2020-08-13 / test@t
Raspberry-pistachio cake
Incredibly delicious mousse cake based on the classic combination of pistachio and raspberry. At first glance, the recipe is not easy, but this cake is worth the time you spend on it. Everyone will be delighted!
Ingredients
- almond flour 125 g
- icing sugar 125 g
- yolks 25 g
- eggs 165 g
- pistachio paste 45 g
- butter 90 g
- proteins 90 g
- sugar 25 g
- corn starch 25 g
- milk chocolate 30 g
- pistachio paste 30 g
- puffed rice 20 g
- raspberry puree 200 g
- gelatin 7 g
- white chocolate 115 g
- cream 33% 125 g
- gelatin-2 10 g
- water 20 g
- sugar-2 75 g
- yolk 45 g
- pistachio paste-2 35 g
- cream cheese 240 g
- cream 33% -2 300 g
- icing sugar-2 20 g
STEP-BY-STEP COOKING RECIPE
Step 1
Mix together flour, icing sugar, eggs, yolk, pistachio paste and beat until fluffy.

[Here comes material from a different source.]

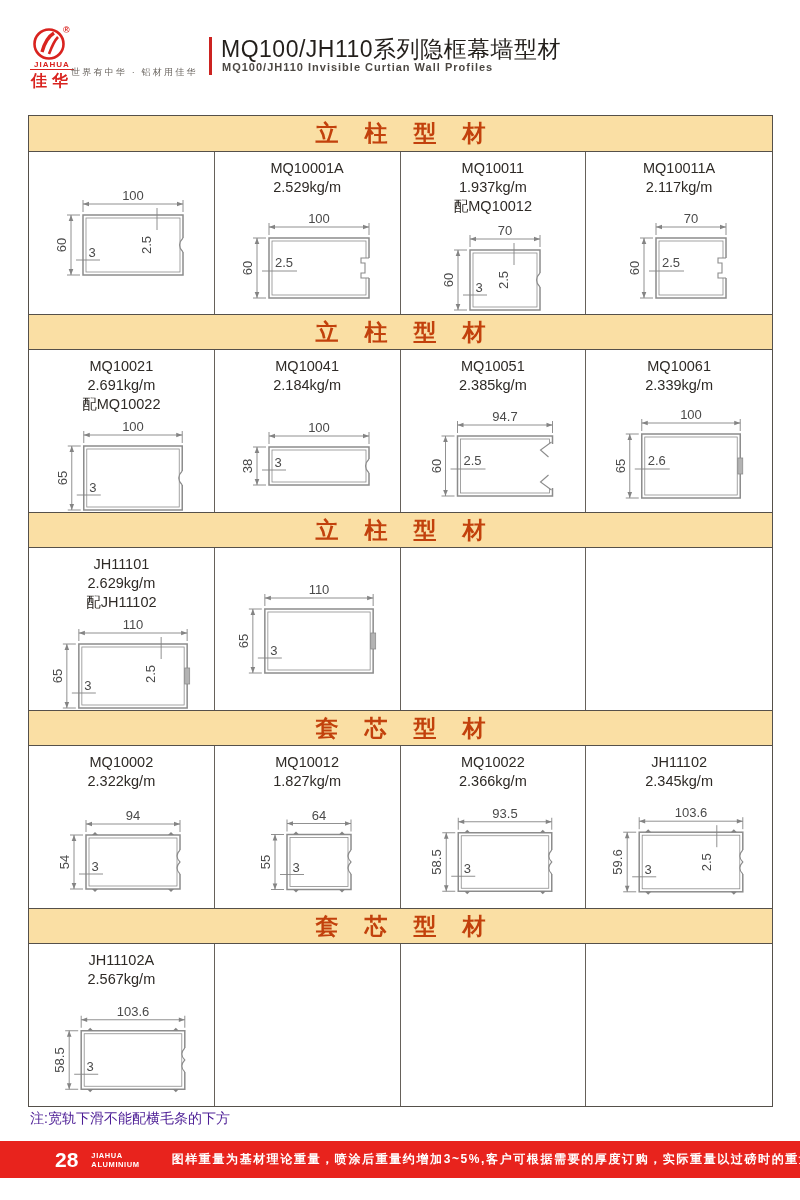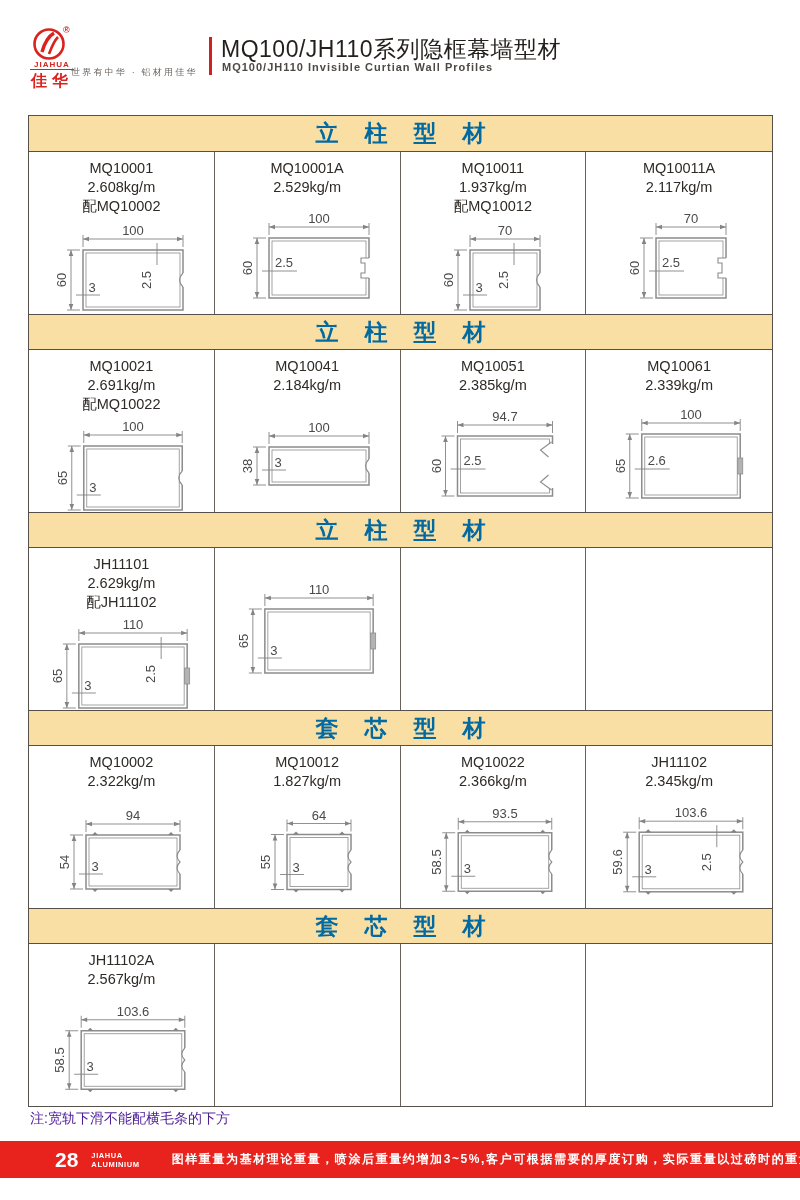"立柱型材" .band { color: #0369a1 -> #c2410c }
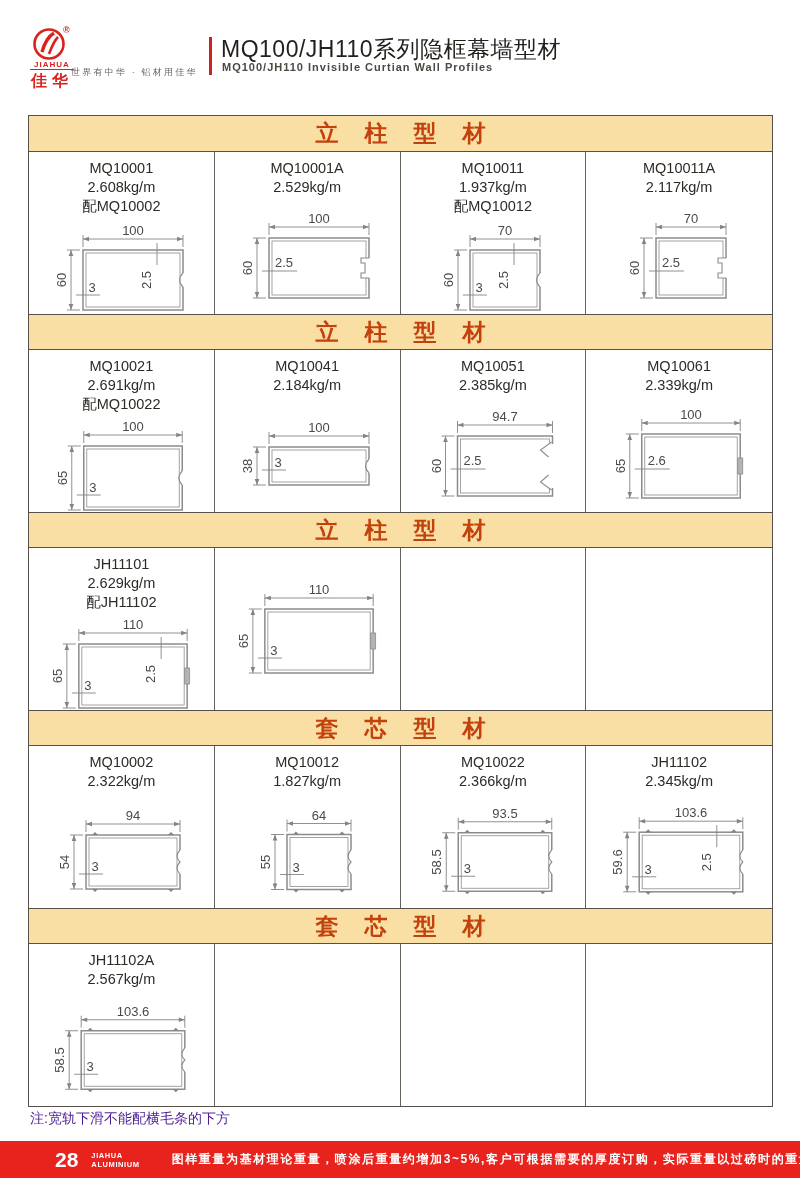"MQ10001" div.cell-label { html: <div> <div>MQ10001</div> <div>2.608kg/m</div> <div>配MQ10002</div> </div> -> none }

Beat the meringue separately until the protein and sugar rush is soft. Combine both masses, gently stirring with a spatula, add starch and, last of all, add melted butter. Pour the mass into a 30x40 frame and bake on convection mode 170 ° C-20 minutes. Cut a sponge cake d 18 cm into a ring. Freeze.
Step 2
Melt chocolate with pistachio paste in a microwave oven, add rice, stir everything until smooth and distribute in a warm form over a sponge cake, freeze.
Step 3
Soak gelatin. Melt the white chocolate. In a saucepan, heat the puree without boiling and melt the gelatin in it, gradually add the melted chocolate. Pour in cold cream. Punch the mass with a blender and pour onto a crispy layer, put fresh raspberries on top and freeze.
Step 4
Soak gelatin 2 and then melt. Boil the syrup from water and sugar 2 to 121 ° C. Prepare pate a bombe from the yolk and syrup, beat the yolk until whitening, slowly pour in the syrup and beat until a white, fluffy thick mass and complete cooling. In a bowl, combine cream cheese and pistachio paste 2, heat to 70 ° C in the microwave, stirring occasionally. Melt the gelatin and pour into the hot creamy pistachio mass. Whisk cream 2 with powdered sugar 2 until soft rushes. Mix the pate a bombe with the creamy pistachio mixture. Then add whipped cream to the total mass.
Step 5
Collect the cake. Tighten the ring with plastic foil. Putting the cake upside down. Pour the mousse to the bottom, up to half of the mold, and sink the frozen biscuit in it, with a crunchy layer and raspberry cream.